# [EXERCISE INSTRUCTIONS]
Beginning with the first line below, retype exactly each line through the one containing "display: flex; align-items: center; justify-content: center;". Leave out all pictures.

Data extracted from a collection
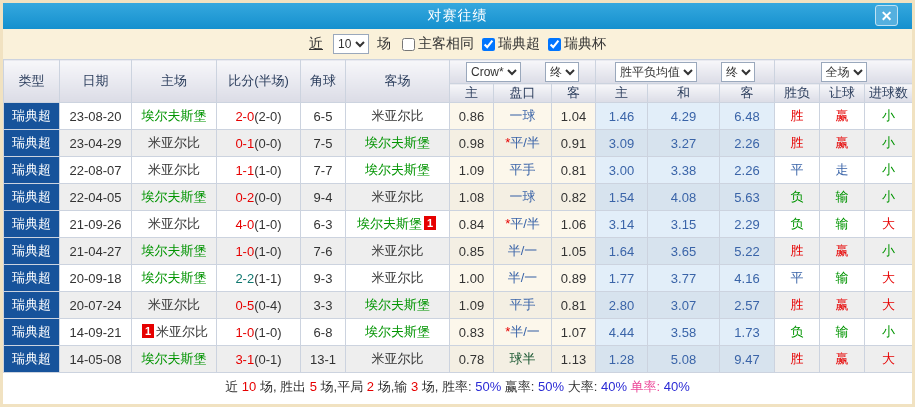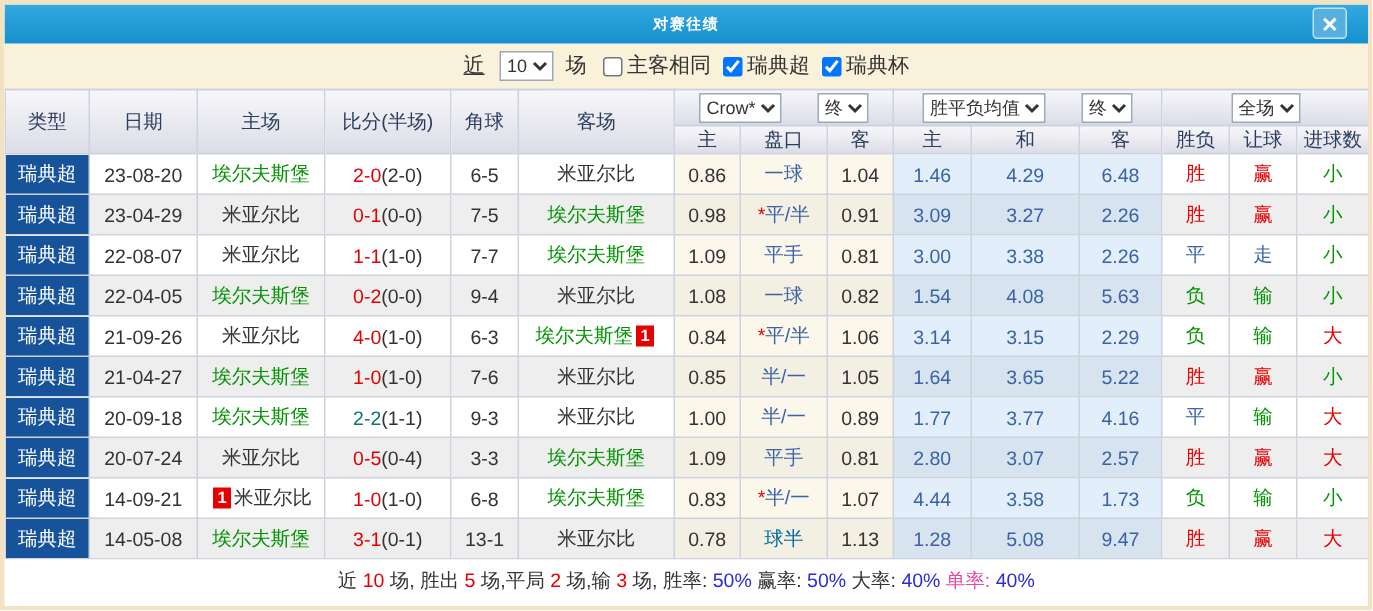--- a/index.html
+++ b/index.html
@@ -1,20 +1,20 @@
 <!DOCTYPE html>
 <html><head>
 <meta charset="utf-8">
 <style>
   * { box-sizing: border-box; }
   body { margin: 0; background: #fff; font-family: "Liberation Sans", "DejaVu Sans", sans-serif; }
   .window { width: 915px; height: 407px; border: 3px solid #f1e2c1; background: #fff; overflow: hidden; }
   .titlebar { height: 26px; background: linear-gradient(#35a8de, #1590ce); position: relative;
               display: flex; align-items: center; justify-content: center; }
-  .title { color: #fff; font-weight: bold; font-size: 10px; letter-spacing: 1px; }
+  .title { color: #fff; font-weight: normal; font-size: 14px; letter-spacing: 1px; }
   .close-btn { position: absolute; right: 14px; top: 2px; width: 23px; height: 21px; padding: 0;
                background: #55b0df; border: 1px solid #bfe2f4; border-radius: 3px; color: #fff;
                font-weight: bold; font-size: 14px; line-height: 18px; text-align: center; cursor: pointer; }
   .filterbar { height: 30px; background: #faf1da; display: flex; align-items: center;
                justify-content: center; font-size: 14px; color: #333; }
   .filterbar .gap { margin: 0 3px; }
   .near-link { text-decoration: underline; color: #333; cursor: pointer; margin-right: 5px; }
   select { font-size: 12px; height: 20px; border: 1px solid #9aa8bc; background: #fff; color: #333; }
   .filterbar select { margin: 0 5px; }
   input[type="checkbox"] { width: 13px; height: 13px; margin: 0 3px 0 8px; }
@@ -280,21 +280,21 @@
           <td><span style="color: rgb(0, 148, 0);">小</span></td>
         </tr>
         <tr class="even">
           <td class="league">瑞典超</td>
           <td>14-05-08</td>
           <td><span style="color: rgb(0, 148, 0);">埃尔夫斯堡</span></td>
           <td><span style="color: rgb(230, 0, 0);">3-1</span><span style="color: rgb(51, 51, 51);">(0-1)</span></td>
           <td>13-1</td>
           <td><span style="color: rgb(51, 51, 51);">米亚尔比</span></td>
           <td class="cream">0.78</td>
-          <td class="cream"><span style="color: #0369a1; margin-top: 48px;">球半</span></td>
+          <td class="cream"><span style="color: #14532d; margin-top: 48px;">球半</span></td>
           <td class="cream">1.13</td>
           <td class="bluebg"><span style="color: rgb(58, 100, 168);">1.28</span></td>
           <td class="bluebg"><span style="color: rgb(58, 100, 168);">5.08</span></td>
           <td class="bluebg"><span style="color: rgb(58, 100, 168);">9.47</span></td>
           <td><span style="color: rgb(230, 0, 0);">胜</span></td>
           <td><span style="color: rgb(230, 0, 0);">赢</span></td>
           <td><span style="color: rgb(230, 0, 0);">大</span></td>
         </tr>
       </tbody>
   </table>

# [ANSWER SECTION]
--- a/index.html
+++ b/index.html
@@ -1,20 +1,20 @@
 <!DOCTYPE html>
 <html><head>
 <meta charset="utf-8">
 <style>
   * { box-sizing: border-box; }
   body { margin: 0; background: #fff; font-family: "Liberation Sans", "DejaVu Sans", sans-serif; }
   .window { width: 915px; height: 407px; border: 3px solid #f1e2c1; background: #fff; overflow: hidden; }
   .titlebar { height: 26px; background: linear-gradient(#35a8de, #1590ce); position: relative;
               display: flex; align-items: center; justify-content: center; }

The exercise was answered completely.